Noch ist es Venizelos noch nicht einmal gelungen, dass die Troika wieder nach Athen reist und vor Ort die griechischen Sparbemühungen überprüft. “Dazu wird es auch erst kommen, wenn genügend Elemente dafür vorliegen“, hieß es dazu am Dienstag aus der EU-Kommission.

Die Lage bleibt vertrackt. Athen braucht im Oktober acht Milliarden Euro aus dem laufenden Kreditprogramm, sonst droht noch im selben Monat die Pleite. Eigentlich sollte das Geld im September fließen. Doch nach dem Abbruch der Troika-Mission in Athen vor drei Wochen vertagten die Euro-Finanzminister am Freitag ihre Entscheidung auf den kommenden Monat.

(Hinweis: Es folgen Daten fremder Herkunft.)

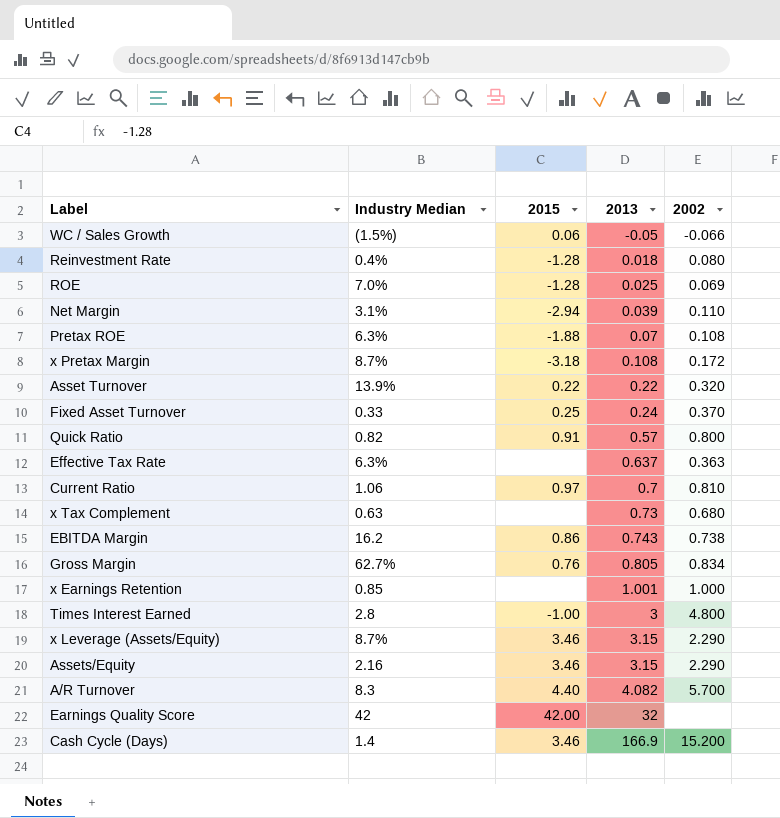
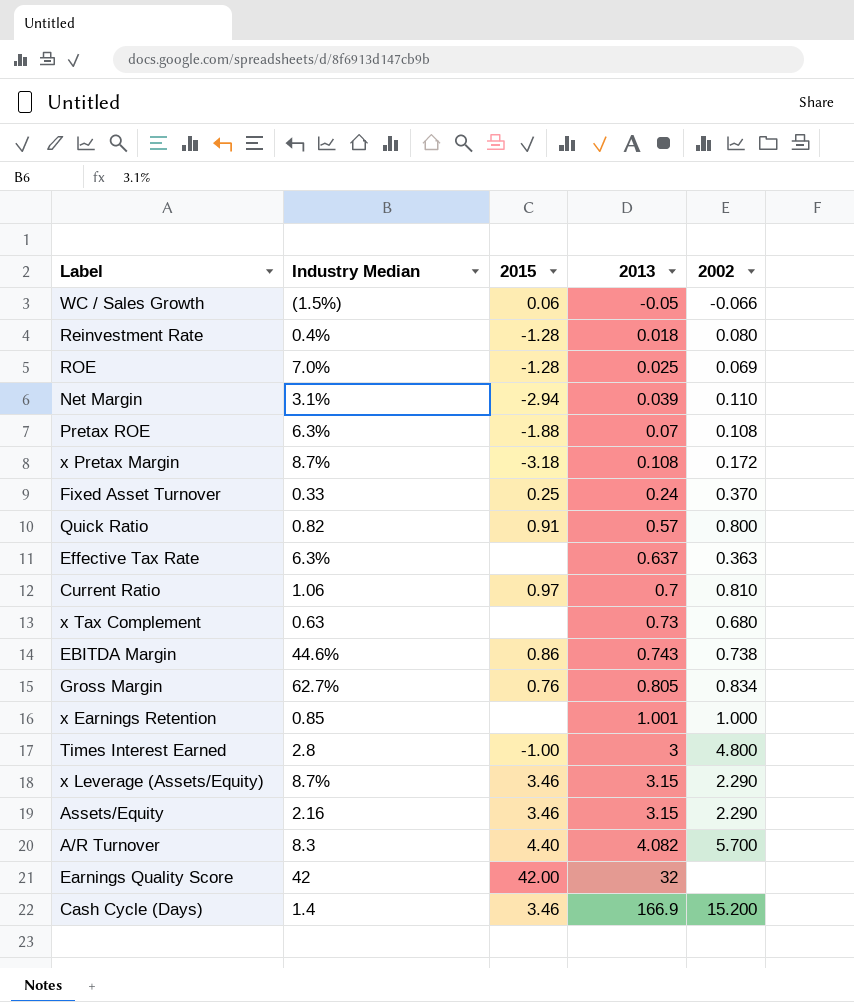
row Asset Turnover: 13.9% | 0.22 | 0.22 | 0.320 -> none
EBITDA Margin | Industry Median: 16.2 -> 44.6%

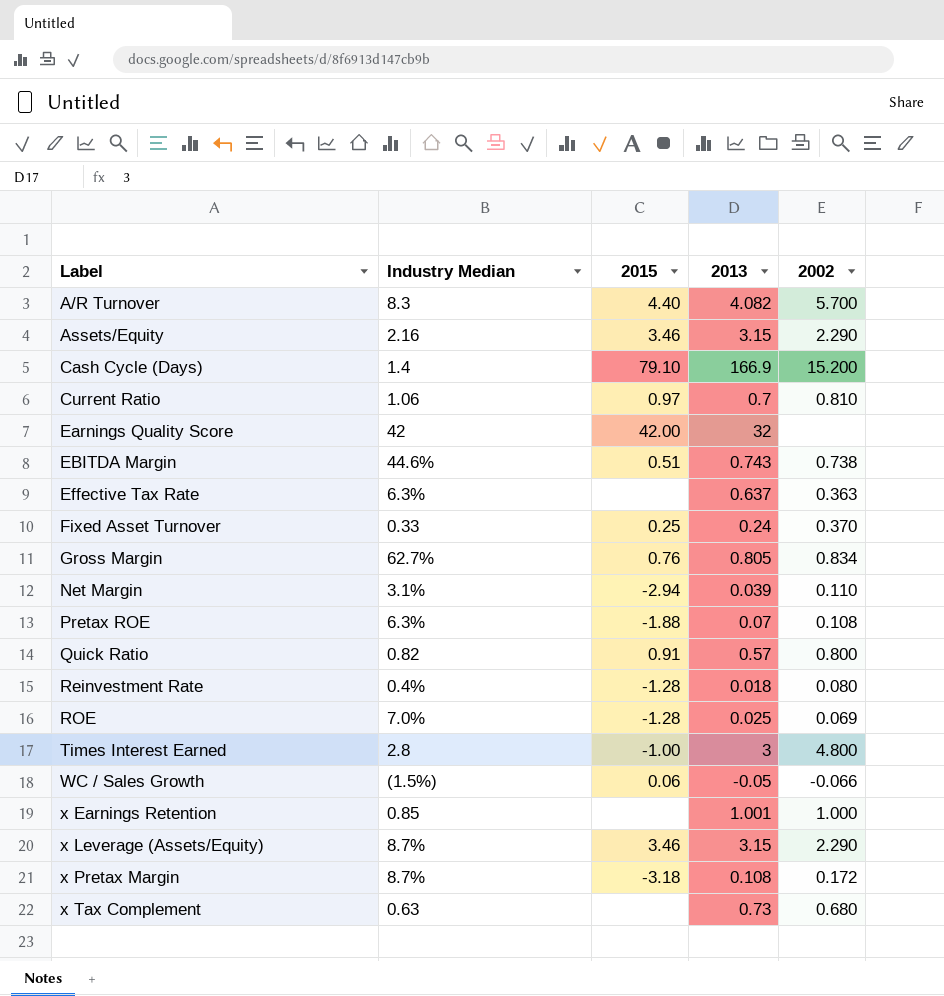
row order: 2013 ascending -> Label ascending
Cash Cycle (Days) | 2015: 3.46 -> 79.10
EBITDA Margin | 2015: 0.86 -> 0.51

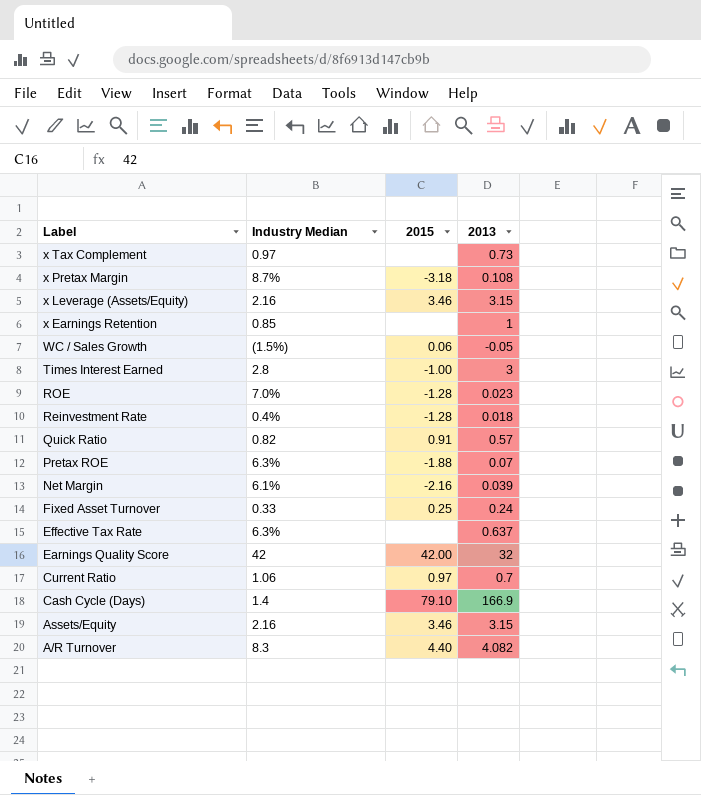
row order: Label ascending -> Label descending
column 2002 | position: 5 -> none
row EBITDA Margin: 44.6% | 0.51 | 0.743 | 0.738 -> none
row Gross Margin: 62.7% | 0.76 | 0.805 | 0.834 -> none
x Tax Complement | Industry Median: 0.63 -> 0.97
x Leverage (Assets/Equity) | Industry Median: 8.7% -> 2.16
x Earnings Retention | 2013: 1.001 -> 1
ROE | 2013: 0.025 -> 0.023
Net Margin | Industry Median: 3.1% -> 6.1%
Net Margin | 2015: -2.94 -> -2.16

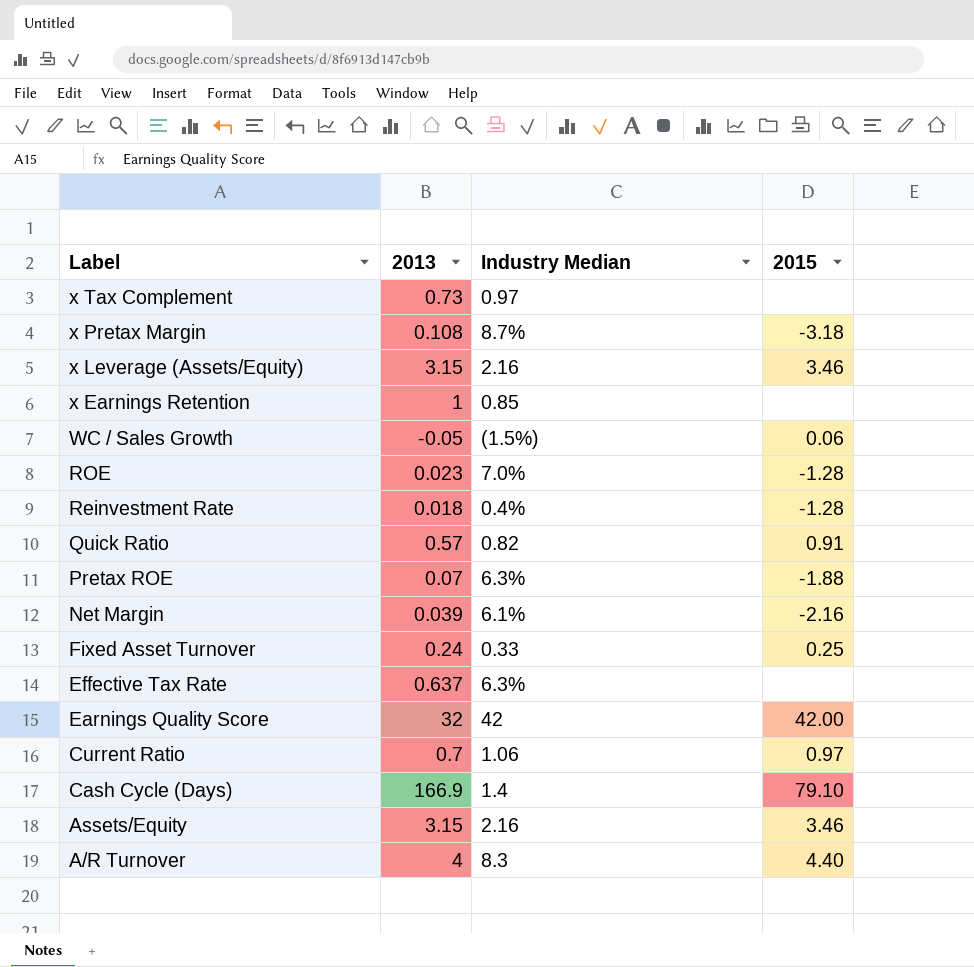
column 2013 | position: 4 -> 2
row Times Interest Earned: 2.8 | -1.00 | 3 -> none
A/R Turnover | 2013: 4.082 -> 4

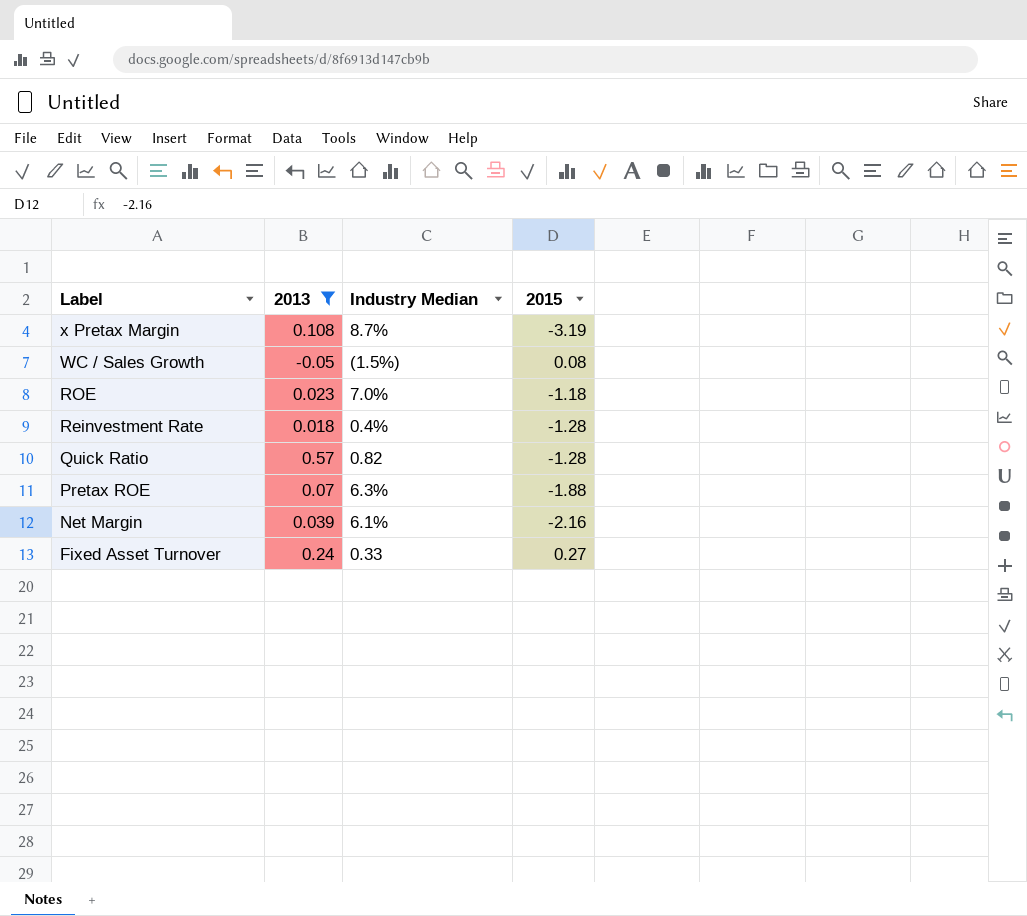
filter: none -> 2013 <= 0.57
x Pretax Margin | 2015: -3.18 -> -3.19
WC / Sales Growth | 2015: 0.06 -> 0.08
ROE | 2015: -1.28 -> -1.18
Quick Ratio | 2015: 0.91 -> -1.28
Fixed Asset Turnover | 2015: 0.25 -> 0.27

Die Entscheidung der Regierung, eine klaffende Finanzierungslücke durch eine eilige Eigentumssteuer zu füllen und diese per Stromrechnung einzuziehen, hat noch nicht alle Partner überzeugt. Der IWF-Vertreter in Griechenland, Bab Traa, hatte Ministerpräsident Giorgos Papandreou am Montag zur Beschleunigung der Strukturreformen gedrängt und auch mehr Tempo bei der Reform des Öffentlichen Dienstes angemahnt. Gegen diesen Plan wollten am Abend in Athen abermals tausende Angestellte auf die Straße gehen.